Taylor Swift enregistre une marque de commerce pour sa voix et son image afin de lutter contre les deepfakes IA
JAKARTA — Taylor Swift a pris une nouvelle mesure juridique pour protéger sa voix et son image de l’abus de la technologie de l’intelligence artificielle (IA), au milieu de la montée en puissance des cas de deepfake visant des personnalités publiques.
Le chanteur pop mondial a déposé vendredi 24 avril plusieurs nouvelles demandes de marques qui comprennent deux clips audio de sa voix, ainsi qu'une image visuelle de lui en train de se produire sur scène.
Cette mesure est considérée comme une stratégie juridique pour faire face à la menace de l'IA générative qui est maintenant de plus en plus capable de reproduire réalistement la voix, le visage et les gestes d'une personne.
Dans l'une des enregistrements sonores déposés en tant que marque, Swift est entendue promouvoir son dernier album intitulé « The Life of a Showgirl » sur une plate-forme musicale numérique. L'autre enregistrement contient un message similaire avec une intonation différente.
Mais ce n'est pas tout, il a également enregistré une image de lui qui se présente avec un costume spécial brillant tout en jouant sur une guitare rose - un symbole visuel qui a longtemps été associé à son identité de scène.
Stratégie de droit nouveauCette mesure de Taylor Swift survient après que plusieurs autres célébrités ont commencé à suivre le même chemin pour protéger leur identité des copies numériques non autorisées.
En janvier 2026, l'acteur Matthew McConaughey est devenu l'une des premières personnalités à déposer une série de marques de commerce sur ses images, vidéos et audio pour faire face à la menace des deepfakes basés sur l'IA.
Les experts juridiques estiment que cette mesure pourrait devenir une nouvelle tendance parmi les artistes de premier plan, en particulier parce que les réglementations traditionnelles telles que les droits d'auteur ne sont pas encore entièrement en mesure de combler les lacunes juridiques qui apparaissent en raison de la technologie IA.
Le juriste des marques de commerce Josh Gerben, qui a d'abord signalé la demande de Taylor Swift, a qualifié l'effort pour enregistrer le son vocal d'une célébrité comme marque de commerce d'une approche qui n'a jamais été largement testée devant les tribunaux.
« Historiquement, les chanteurs s'appuient sur le droit d'auteur pour protéger leurs enregistrements de musique. Mais la technologie IA permet désormais aux gens de créer de nouveaux contenus qui imitent la voix d'un artiste sans copier le disque original. Cela crée un vide juridique qui peut être comblé par une marque », a écrit Gerben.
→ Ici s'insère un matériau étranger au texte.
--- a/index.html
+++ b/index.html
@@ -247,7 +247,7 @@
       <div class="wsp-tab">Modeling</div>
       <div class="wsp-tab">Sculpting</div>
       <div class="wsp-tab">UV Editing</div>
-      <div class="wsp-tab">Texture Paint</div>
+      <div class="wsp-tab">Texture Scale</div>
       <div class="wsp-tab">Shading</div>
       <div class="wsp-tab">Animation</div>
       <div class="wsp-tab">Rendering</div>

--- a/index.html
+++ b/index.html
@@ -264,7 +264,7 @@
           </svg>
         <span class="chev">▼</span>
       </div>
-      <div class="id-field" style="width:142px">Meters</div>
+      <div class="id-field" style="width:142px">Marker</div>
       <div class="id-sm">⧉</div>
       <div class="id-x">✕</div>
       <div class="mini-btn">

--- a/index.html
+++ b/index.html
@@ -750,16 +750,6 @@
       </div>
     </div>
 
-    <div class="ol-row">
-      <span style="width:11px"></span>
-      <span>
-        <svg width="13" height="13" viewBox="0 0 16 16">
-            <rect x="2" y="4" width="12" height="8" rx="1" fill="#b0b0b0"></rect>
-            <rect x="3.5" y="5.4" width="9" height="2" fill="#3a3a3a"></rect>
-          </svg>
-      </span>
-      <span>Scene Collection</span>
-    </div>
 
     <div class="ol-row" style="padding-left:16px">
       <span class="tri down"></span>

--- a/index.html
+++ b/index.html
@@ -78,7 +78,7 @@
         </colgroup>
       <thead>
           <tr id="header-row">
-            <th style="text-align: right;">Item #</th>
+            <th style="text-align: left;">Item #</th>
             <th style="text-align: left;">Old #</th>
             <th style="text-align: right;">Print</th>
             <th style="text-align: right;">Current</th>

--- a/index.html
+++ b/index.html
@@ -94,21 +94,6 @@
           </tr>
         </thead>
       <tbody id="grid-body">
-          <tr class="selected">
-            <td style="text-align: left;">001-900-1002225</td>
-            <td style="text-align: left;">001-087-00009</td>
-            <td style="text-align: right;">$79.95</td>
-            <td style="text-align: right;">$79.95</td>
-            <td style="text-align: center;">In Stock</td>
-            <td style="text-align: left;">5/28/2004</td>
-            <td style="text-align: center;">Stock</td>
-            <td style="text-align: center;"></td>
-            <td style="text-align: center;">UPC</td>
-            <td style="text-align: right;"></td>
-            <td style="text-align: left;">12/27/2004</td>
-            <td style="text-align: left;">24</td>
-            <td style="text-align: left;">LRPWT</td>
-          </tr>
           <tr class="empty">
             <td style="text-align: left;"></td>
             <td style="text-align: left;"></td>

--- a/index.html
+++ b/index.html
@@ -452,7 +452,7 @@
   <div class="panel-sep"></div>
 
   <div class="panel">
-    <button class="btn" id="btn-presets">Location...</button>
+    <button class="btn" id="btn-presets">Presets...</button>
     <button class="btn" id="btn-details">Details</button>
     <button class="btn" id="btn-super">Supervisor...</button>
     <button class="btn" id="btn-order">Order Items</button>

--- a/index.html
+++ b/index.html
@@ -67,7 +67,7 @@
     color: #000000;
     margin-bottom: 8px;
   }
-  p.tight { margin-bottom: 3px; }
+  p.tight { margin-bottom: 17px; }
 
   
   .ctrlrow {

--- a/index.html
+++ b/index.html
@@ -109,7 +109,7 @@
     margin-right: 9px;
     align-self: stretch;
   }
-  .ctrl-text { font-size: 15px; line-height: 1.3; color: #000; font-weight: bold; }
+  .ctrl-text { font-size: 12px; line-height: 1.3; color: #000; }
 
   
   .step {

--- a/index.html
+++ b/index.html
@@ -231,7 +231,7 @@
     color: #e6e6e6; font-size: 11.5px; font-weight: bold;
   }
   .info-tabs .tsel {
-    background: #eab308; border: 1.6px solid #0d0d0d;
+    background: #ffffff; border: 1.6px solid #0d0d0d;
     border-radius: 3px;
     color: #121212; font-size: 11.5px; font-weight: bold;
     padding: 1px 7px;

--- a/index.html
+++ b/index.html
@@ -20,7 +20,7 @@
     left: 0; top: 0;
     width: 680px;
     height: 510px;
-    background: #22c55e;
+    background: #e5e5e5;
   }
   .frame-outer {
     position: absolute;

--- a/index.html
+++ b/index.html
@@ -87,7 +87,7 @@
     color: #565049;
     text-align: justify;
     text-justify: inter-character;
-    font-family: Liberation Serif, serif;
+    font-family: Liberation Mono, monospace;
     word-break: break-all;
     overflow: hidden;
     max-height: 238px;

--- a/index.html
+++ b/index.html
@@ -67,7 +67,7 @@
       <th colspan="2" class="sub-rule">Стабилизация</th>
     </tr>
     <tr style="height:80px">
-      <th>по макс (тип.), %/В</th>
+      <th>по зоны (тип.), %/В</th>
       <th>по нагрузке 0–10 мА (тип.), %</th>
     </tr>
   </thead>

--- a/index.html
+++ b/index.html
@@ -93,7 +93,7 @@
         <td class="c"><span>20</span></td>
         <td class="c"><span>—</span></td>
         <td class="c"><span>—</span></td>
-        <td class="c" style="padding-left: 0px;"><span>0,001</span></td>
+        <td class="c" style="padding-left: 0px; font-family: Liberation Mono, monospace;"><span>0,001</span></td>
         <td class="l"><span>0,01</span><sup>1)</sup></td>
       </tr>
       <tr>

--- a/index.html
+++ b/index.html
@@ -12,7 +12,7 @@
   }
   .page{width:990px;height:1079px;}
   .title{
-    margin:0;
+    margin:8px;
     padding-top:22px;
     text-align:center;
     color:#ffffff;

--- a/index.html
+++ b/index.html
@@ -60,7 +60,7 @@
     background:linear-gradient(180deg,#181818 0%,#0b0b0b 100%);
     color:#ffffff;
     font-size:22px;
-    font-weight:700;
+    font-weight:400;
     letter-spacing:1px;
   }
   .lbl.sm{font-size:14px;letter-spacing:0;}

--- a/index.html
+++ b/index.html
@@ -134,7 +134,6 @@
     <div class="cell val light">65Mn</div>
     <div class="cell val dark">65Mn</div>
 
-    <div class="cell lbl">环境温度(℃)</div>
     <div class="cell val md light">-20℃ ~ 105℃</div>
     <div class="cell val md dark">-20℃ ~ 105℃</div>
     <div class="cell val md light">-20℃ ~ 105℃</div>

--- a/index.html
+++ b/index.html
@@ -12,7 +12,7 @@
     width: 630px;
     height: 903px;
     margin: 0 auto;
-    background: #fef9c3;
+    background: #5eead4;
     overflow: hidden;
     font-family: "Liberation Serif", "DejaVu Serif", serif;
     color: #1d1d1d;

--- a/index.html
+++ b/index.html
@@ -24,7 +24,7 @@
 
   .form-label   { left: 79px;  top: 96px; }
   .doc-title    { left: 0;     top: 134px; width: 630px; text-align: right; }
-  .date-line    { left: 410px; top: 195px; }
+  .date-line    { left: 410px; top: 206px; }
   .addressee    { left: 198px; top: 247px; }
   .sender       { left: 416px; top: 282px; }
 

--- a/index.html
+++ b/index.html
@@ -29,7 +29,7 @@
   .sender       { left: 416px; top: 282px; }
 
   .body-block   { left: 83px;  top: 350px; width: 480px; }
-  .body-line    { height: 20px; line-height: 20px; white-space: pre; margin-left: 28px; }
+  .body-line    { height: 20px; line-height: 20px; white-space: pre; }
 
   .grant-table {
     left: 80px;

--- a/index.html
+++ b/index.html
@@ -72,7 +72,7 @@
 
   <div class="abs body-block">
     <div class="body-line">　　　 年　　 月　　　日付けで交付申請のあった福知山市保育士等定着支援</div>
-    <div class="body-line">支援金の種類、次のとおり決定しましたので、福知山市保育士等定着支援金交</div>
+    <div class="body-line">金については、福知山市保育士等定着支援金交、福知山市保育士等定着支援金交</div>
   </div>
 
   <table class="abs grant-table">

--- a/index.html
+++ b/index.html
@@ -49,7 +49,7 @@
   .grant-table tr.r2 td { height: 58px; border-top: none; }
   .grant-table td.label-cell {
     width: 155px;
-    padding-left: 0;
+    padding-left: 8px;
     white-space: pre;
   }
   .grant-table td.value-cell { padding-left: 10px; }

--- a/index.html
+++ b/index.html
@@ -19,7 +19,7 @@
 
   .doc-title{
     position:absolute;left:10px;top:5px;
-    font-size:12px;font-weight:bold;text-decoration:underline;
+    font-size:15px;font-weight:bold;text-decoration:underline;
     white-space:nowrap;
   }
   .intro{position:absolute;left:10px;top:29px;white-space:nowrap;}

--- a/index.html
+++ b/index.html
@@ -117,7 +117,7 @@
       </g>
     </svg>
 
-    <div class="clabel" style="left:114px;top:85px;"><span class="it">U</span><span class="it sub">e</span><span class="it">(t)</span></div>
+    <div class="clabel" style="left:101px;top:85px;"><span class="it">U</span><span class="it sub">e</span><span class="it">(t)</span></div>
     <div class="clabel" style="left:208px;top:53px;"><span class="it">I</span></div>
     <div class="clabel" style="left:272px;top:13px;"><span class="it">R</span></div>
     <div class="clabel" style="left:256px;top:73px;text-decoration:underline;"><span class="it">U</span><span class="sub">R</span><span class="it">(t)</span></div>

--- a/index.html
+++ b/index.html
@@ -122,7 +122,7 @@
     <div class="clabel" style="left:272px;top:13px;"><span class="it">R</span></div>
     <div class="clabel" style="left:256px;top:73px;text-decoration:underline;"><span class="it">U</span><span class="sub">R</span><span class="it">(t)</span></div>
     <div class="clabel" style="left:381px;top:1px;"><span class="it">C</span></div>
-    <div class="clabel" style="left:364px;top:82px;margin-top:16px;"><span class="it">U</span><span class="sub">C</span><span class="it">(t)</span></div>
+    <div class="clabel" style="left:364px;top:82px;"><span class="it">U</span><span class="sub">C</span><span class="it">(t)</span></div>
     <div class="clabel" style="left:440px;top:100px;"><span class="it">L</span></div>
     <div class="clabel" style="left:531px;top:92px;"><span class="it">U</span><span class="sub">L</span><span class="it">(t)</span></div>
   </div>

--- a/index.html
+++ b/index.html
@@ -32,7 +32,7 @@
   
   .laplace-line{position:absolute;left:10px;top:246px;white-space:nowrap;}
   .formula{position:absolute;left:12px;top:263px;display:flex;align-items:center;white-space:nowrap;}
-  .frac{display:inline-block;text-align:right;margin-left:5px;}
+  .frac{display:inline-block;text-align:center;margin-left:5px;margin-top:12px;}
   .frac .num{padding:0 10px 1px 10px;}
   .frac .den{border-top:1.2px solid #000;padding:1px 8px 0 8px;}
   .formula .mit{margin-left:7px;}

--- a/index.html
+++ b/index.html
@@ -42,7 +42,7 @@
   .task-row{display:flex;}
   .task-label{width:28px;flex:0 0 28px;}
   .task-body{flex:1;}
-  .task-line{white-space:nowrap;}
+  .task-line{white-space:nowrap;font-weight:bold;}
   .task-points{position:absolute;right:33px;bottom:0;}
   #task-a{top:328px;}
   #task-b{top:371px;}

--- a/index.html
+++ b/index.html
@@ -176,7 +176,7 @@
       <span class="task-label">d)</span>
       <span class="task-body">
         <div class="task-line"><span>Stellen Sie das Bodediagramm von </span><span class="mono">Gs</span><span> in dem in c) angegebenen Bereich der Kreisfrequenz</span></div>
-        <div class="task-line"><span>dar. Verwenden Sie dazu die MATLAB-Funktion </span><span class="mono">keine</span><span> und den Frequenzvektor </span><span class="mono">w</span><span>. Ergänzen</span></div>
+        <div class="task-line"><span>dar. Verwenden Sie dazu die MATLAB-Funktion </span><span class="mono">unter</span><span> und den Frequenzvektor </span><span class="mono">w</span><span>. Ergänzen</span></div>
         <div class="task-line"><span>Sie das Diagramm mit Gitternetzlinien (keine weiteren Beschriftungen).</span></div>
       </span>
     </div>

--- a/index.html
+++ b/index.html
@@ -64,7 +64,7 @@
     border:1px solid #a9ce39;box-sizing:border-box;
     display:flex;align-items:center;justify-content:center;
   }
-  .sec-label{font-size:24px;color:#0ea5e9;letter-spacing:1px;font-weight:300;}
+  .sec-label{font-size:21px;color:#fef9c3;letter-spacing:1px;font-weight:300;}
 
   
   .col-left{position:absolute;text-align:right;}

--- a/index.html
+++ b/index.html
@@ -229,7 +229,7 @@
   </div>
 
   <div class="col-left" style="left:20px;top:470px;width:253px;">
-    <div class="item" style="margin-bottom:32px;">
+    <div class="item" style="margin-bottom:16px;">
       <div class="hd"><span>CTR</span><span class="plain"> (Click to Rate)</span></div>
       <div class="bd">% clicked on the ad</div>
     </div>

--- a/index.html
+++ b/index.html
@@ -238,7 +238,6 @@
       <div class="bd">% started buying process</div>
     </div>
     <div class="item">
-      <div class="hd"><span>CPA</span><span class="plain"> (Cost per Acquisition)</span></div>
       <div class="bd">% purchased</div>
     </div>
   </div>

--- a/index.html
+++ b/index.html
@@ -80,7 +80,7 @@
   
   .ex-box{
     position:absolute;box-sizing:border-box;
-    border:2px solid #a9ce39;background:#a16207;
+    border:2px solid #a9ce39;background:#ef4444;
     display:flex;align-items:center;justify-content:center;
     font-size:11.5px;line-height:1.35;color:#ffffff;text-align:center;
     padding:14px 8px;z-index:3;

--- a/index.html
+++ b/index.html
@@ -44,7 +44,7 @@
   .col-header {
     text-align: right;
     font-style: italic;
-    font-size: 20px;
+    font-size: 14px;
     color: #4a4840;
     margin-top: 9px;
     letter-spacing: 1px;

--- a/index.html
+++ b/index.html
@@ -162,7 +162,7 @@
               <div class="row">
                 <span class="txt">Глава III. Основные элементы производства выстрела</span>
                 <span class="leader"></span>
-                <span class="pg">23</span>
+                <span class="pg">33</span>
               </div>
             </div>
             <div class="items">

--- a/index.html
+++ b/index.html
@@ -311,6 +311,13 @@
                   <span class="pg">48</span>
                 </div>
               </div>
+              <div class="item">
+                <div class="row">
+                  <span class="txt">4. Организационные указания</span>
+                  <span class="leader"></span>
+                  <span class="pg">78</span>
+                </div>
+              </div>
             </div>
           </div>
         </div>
Il a ajouté que, en enregistrant certaines phrases liées à sa voix, Swift pourrait contester non seulement une reproduction identique, mais également une imitation « substantiellement trompeuse », ce qui est un critère important dans le droit des marques.
Au cours de sa carrière, Taylor Swift a enregistré des centaines de marques, allant des noms, des paroles des chansons, aux produits de merchandising. Cependant, il s'agit du premier cas où elle cherche une protection sous la forme d'une marque sonore.
Les cas d'abus d'identité de Taylor Swift par l'IA ne sont pas nouveaux. Au cours des prévents années, des clips faussés lui montrant promouvoir des produits de maison ont circulé, des deepfake à connotation sexuelle qui ont fait légal sur les médias sociaux, jusqu'à des photos manipulées utilisées à des fins politiques.
Cette tendance montre comment la technologie d'IA générative évolue plus rapidement que les systèmes de protection juridique existants.
Plusieurs autres personnalités publiques ont également exprimé des inquiétudes similaires, dont Scarlett Johansson, Tom Hanks et Bryan Cranston, qui ont accusé la technologie d'IA d'avoir utilisé leur ressemblance sans leur permission.
D'autre part, les plateformes digitales commencent à bouger. La semaine dernière, YouTube a annoncé une collaboration avec un certain nombre d'agences de talents pour ouvrir l'accès à des outils de détection de deepfake aux célébrités et aux créateurs afin qu'ils puissent plus facilement demander la suppression de contenu faux.
Le cas de Taylor Swift marque un nouveau chapitre dans le combat entre l'industrie de l'entertainment et la technologie de l'IA. Si auparavant les artistes protégeaient leurs œuvres, ils commencent maintenant à protéger leur propre identité - car dans l'ère de l'IA, même la voix peut être falsifiée et l'image peut être reproduite en quelques secondes.